The price of our common stock has experienced substantial volatility and may continue to be volatile. Various factors have impacted, and may continue to impact, the price of our common stock, including, among others, changes in management; variations in our operating results; variations between our actual results and expectations of securities analysts; changes in our estimates, guidance or business plans; changes in financial estimates and recommendations by securities analysts; the activities, operating results or stock price of our competitors or other industry participants in the industries in which we operate; the announcement or completion of significant transactions by us or a competitor; events affecting the stock market generally; and the economic, trade and political conditions in the U.S. and internationally, as well as other factors described in this Item 1A. Some of these factors may adversely impact the price of our common stock, regardless of our operating performance.

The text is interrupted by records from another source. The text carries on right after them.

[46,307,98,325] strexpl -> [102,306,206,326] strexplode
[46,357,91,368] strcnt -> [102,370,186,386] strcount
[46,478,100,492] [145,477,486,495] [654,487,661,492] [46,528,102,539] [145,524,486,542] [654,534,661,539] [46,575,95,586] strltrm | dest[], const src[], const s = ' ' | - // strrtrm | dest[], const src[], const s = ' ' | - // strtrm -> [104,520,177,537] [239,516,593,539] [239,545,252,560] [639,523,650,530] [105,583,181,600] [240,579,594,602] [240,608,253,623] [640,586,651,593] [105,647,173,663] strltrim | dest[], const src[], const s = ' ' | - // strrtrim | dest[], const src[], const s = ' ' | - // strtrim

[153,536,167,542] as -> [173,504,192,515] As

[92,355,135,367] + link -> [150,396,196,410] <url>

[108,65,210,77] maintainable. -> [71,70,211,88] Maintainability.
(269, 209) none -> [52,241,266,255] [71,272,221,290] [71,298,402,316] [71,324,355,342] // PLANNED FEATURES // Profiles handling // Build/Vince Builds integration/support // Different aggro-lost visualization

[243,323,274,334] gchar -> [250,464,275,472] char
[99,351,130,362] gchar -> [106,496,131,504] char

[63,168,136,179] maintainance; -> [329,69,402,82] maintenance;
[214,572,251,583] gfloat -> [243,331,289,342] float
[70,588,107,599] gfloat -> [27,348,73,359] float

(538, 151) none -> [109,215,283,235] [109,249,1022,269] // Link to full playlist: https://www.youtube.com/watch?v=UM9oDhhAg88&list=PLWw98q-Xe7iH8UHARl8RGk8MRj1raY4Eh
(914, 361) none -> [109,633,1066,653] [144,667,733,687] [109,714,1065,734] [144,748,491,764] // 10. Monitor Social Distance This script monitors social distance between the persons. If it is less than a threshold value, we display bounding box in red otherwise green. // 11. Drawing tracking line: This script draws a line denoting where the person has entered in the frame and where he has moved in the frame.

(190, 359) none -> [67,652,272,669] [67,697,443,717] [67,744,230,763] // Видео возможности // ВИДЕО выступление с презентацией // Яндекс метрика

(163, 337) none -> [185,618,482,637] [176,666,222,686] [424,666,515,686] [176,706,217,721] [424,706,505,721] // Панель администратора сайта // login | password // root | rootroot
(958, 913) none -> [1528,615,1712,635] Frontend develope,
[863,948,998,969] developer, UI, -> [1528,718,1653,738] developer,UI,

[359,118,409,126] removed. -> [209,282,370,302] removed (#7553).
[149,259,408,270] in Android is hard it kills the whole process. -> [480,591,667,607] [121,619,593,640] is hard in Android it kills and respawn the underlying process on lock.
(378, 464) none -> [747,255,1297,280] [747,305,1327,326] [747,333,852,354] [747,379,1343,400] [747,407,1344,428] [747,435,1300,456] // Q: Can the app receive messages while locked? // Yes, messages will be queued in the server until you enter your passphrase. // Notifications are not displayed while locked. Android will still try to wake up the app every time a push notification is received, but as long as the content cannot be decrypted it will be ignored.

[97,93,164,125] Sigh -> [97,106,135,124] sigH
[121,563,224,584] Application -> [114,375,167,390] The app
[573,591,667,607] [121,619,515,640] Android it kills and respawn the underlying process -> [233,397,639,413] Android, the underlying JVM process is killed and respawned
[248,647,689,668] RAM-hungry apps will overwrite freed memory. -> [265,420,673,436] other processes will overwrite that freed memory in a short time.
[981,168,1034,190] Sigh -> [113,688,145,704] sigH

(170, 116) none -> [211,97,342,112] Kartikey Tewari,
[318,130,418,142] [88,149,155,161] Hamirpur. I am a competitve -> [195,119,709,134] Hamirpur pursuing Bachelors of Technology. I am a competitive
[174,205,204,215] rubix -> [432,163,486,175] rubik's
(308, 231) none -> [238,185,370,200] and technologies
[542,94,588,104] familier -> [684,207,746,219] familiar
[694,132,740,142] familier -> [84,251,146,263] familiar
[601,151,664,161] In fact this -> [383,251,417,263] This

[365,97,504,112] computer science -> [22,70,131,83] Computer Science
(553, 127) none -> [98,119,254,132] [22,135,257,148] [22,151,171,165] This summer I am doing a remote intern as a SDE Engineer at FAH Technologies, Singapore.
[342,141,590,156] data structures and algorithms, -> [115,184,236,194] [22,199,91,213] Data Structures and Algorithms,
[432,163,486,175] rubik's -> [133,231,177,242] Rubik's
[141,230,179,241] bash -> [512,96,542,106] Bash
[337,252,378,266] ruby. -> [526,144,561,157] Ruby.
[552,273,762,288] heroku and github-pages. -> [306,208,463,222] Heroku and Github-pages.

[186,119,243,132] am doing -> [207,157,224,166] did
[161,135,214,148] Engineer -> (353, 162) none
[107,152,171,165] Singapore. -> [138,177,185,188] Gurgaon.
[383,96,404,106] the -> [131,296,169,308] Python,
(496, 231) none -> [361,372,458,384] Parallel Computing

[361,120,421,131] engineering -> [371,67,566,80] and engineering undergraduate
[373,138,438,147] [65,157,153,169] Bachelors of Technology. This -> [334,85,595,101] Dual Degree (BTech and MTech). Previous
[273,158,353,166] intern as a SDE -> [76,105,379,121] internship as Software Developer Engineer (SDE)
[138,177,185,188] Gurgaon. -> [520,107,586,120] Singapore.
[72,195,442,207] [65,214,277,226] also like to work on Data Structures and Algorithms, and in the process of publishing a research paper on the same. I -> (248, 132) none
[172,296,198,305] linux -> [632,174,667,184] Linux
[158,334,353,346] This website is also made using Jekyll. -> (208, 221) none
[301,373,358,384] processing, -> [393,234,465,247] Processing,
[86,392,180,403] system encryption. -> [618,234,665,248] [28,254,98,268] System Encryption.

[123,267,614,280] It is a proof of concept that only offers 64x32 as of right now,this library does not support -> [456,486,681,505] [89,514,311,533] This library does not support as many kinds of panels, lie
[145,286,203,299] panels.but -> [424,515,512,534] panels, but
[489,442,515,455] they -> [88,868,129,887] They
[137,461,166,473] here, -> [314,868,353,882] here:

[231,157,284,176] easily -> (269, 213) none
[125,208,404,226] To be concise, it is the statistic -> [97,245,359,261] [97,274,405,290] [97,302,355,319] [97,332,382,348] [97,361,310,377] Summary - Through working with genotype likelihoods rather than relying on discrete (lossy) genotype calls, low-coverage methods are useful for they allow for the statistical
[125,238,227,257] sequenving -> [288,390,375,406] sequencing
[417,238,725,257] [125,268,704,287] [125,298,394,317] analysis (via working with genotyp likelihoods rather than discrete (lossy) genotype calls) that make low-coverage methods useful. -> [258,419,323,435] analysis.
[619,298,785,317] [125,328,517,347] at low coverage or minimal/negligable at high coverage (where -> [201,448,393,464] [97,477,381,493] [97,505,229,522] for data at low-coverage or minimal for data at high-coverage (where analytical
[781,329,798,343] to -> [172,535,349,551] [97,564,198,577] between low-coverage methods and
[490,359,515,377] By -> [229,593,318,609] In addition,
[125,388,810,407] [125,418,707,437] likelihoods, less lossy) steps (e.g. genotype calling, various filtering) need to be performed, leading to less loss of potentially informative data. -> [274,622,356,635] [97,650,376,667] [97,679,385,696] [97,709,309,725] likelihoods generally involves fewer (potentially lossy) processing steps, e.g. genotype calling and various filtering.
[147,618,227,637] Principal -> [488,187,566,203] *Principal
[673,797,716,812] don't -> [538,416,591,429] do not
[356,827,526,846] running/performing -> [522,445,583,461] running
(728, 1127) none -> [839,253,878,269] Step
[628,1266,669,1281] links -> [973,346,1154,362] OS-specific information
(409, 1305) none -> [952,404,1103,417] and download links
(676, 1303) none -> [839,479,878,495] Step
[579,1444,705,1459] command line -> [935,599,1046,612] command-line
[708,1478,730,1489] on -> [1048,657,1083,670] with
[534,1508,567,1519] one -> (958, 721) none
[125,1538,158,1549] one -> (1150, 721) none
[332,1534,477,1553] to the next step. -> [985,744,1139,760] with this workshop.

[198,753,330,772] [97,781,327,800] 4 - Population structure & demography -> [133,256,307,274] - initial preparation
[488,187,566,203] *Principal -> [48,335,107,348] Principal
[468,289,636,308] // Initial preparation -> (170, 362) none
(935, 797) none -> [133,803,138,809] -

Further, volatility in the price of our common stock may negatively impact one or more of our businesses, including by increasing stock awards for our employees who participate in our stock incentive programs or limiting our financing options for acquisitions and other business expansion.
GENERAL RISKS
The Company’s amended and restated bylaws provide to the fullest extent permitted by law that the Court of Chancery of the State of Delaware will be the exclusive forum for certain legal actions between the Company and its stockholders, which could increase costs to bring a claim, discourage claims or limit the ability of the Company’s stockholders to bring a claim in a judicial forum viewed by the stockholders as more favorable for disputes with the Company or the Company’s directors, officers or other employees.
The Company’s amended and restated bylaws provide to the fullest extent permitted by law that unless the Company consents in writing to the selection of an alternative forum, the Court of Chancery of the State of Delaware will be the sole and exclusive forum for any (i) derivative action or proceeding brought on behalf of the Company, (ii) any action or proceeding asserting a claim of breach of a fiduciary duty owed by any current or former director, officer or stockholder of the Company to the Company or the Company’s stockholders, (iii) any action or proceeding asserting a claim arising pursuant to, or seeking to enforce any right, obligation or remedy under, any provision of the General Corporation Law of the State of Delaware (the “DGCL”), the Certificate of Incorporation or these Bylaws (as each may be amended from time to time), (iv) any action or proceeding as to which the General Corporation Law of the State of Delaware confers jurisdiction on the Court of Chancery of the State of Delaware, (v) or any action or proceeding asserting a claim governed by the internal affairs doctrine. The choice of forum provision may increase costs to bring a claim, discourage claims or limit a stockholder’s ability to bring a claim in a judicial forum that it finds favorable for disputes with the Company or the Company’s directors, officers or other employees, which may discourage such lawsuits against the Company or the Company’s directors, officers and other employees. Alternatively, if a court were to find the choice of forum provision contained in the Company’s amended and restated bylaws to be inapplicable or unenforceable in an action, the Company may incur additional costs associated with resolving such action in
other jurisdictions. The exclusive forum provision in the Company’s amended and restated bylaws will not preclude or contract the scope of exclusive federal or concurrent jurisdiction for actions brought under the federal securities laws including the Securities Exchange Act of 1934, as amended, or the Securities Act of 1933, as amended, or the respective rules and regulations promulgated thereunder.